Uma operação feita nesta quarta-feira (9), em 18 estados brasileiros e cinco países, de combate a crimes de abuso e exploração sexual praticados na internet contra crianças e adolescentes, cumpre mandados de busca e apreensão no Rio Grande do Sul. No estado, as ações ocorrem em Canoas e Ijuí. Até as 8h15, uma pessoa havia sido presa na cidade do Noroeste gaúcho.

A Operação Internacional Luz na Infância é coordenada pela Secretaria de Operações Integradas (Seopi), do Ministério da Justiça (MJSP). O objetivo é combater os crimes de pornografia infantil, abuso e exploração sexual infantil na internet. A operação ocorre também na Argentina, Panamá, Estados Unidos, Paraguai e Equador.

Já no Brasil, a ação acontece nos estados: São Paulo, Rio de Janeiro, Pará, Espírito Santo, Rondônia, Mato Grosso, Paraná, Ceará, Goiás, Mato Grosso do Sul, Santa Catarina, Rio Grande do Norte, Alagoas, Piauí, Bahia, Maranhão, Rio Grande do Sul e Amazonas.

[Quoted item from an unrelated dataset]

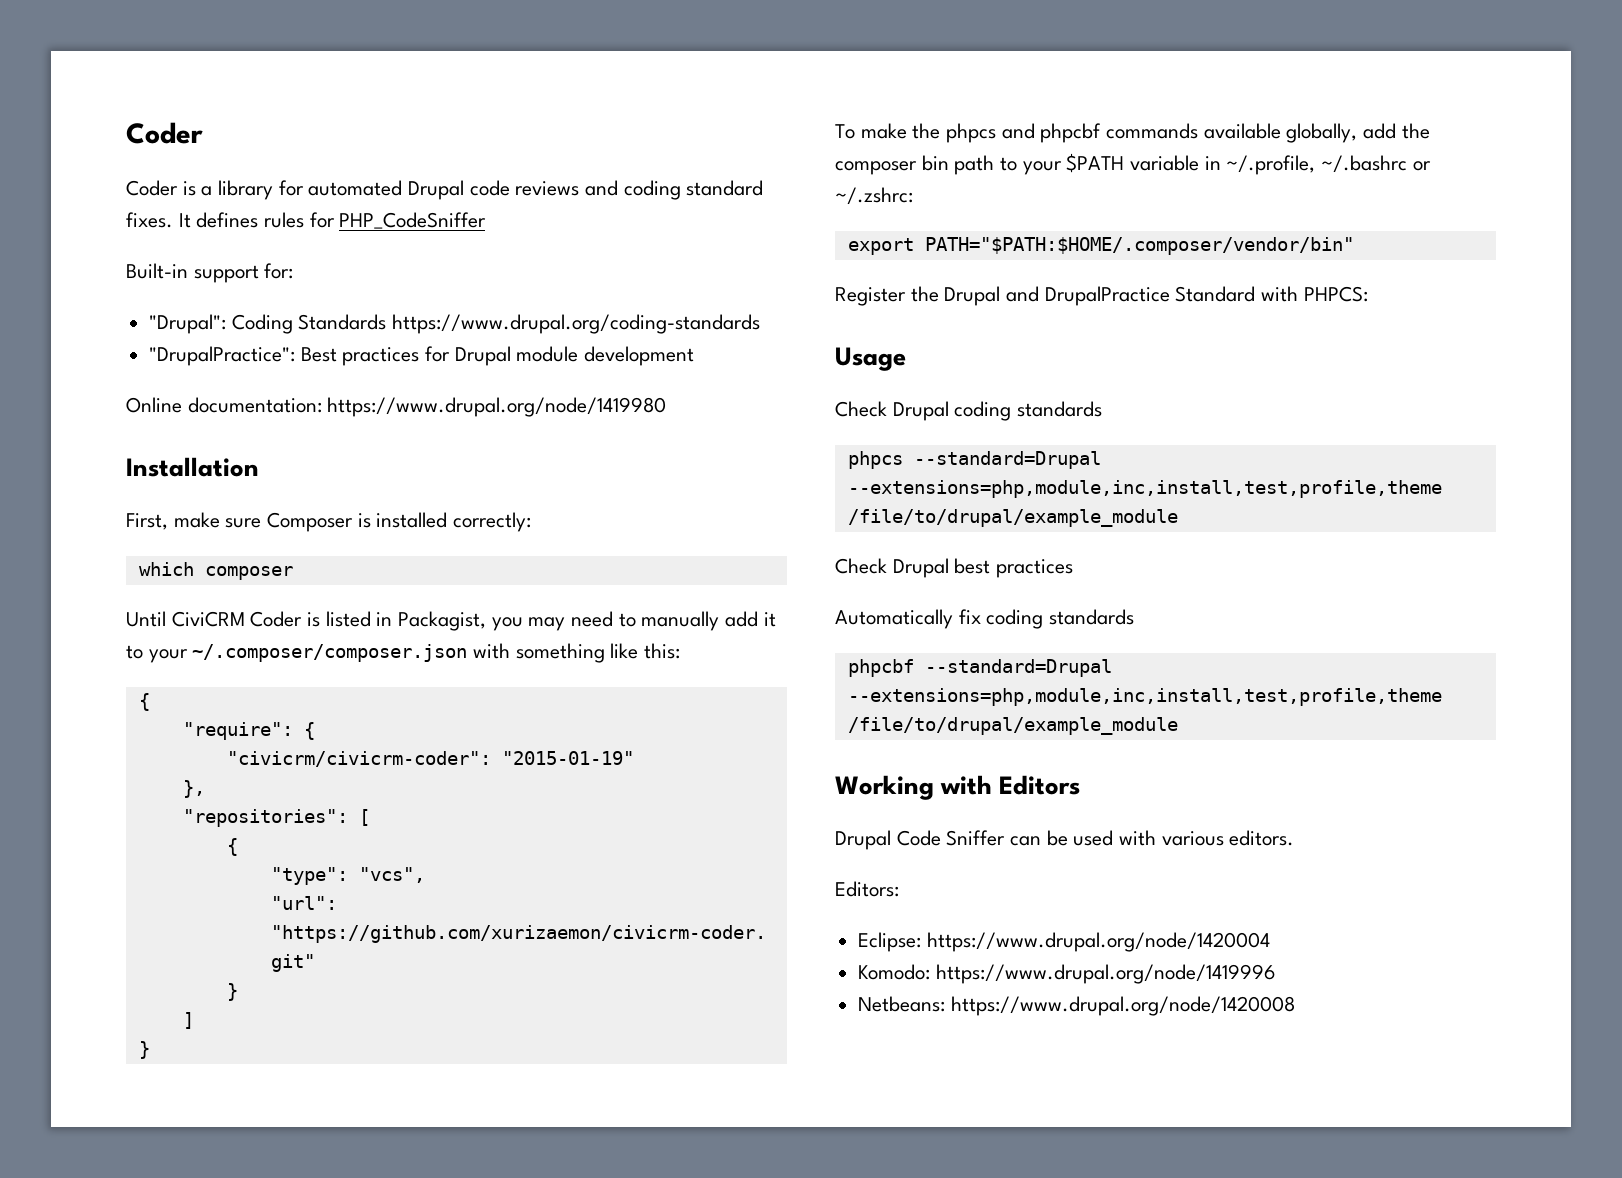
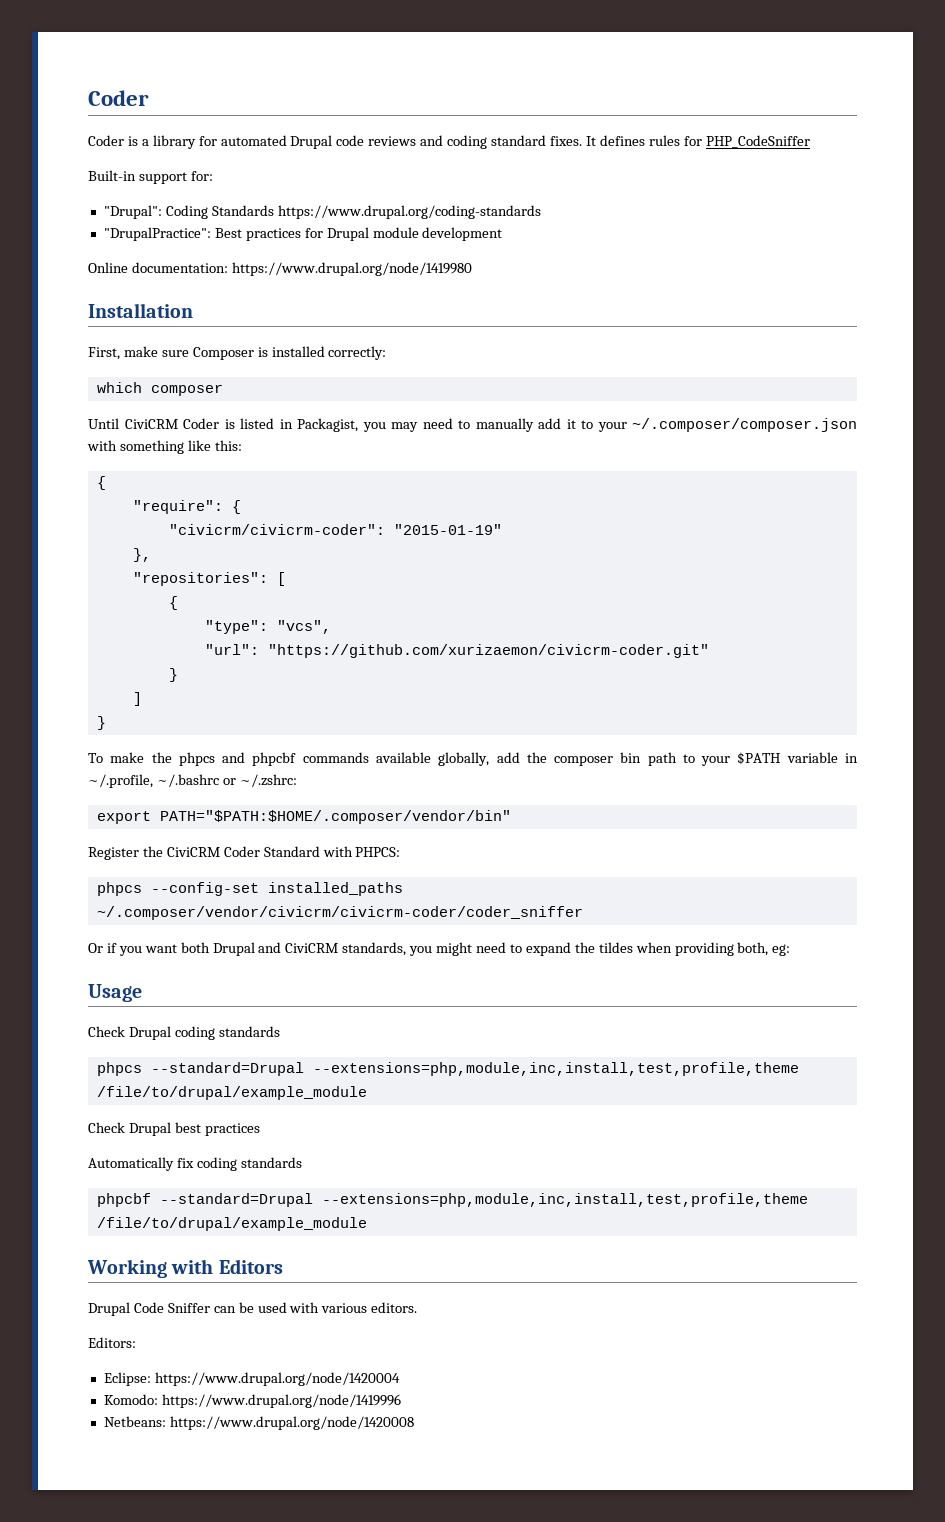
[944,286,1170,306] Drupal and DrupalPractice -> [166,846,260,857] CiviCRM Coder
(1368, 294) none -> [96,882,403,896] [96,906,583,920] [88,942,791,956] // phpcs --config-set installed_paths ~/.composer/vendor/civicrm/civicrm-coder/coder_sniffer // Or if you want both Drupal and CiviCRM standards, you might need to expand the tildes when providing both, eg:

Segundo a diretora da Divisão da Criança e Adolescente (Deca), do Departamento Estadual de Proteção aos Grupos Vulneráveis (DPGV), delegada Eliana Parahyba Lopes, a operação quer, sobretudo, proteger crianças e adolescentes do elevado número de “predadores” que têm se multiplicado na Internet.

“Também queremos chamar a atenção para o papel dos pais nessas situações, os quais devem estar sempre alertas e vigilantes, inclusive, fazendo uso de dispositivos que assegurem o controle parental”, explica.

Conforme a legislação brasileira, é crime armazenar, produzir e compartilhar conteúdo sexual envolvendo crianças e adolescentes. A pena para quem armazena esse tipo de conteúdo varia de 1 a 4 anos de prisão, de 3 a 6 anos pelo compartilhamento, e de 4 a 8 anos pela produção de conteúdo relacionado aos crimes de exploração sexual.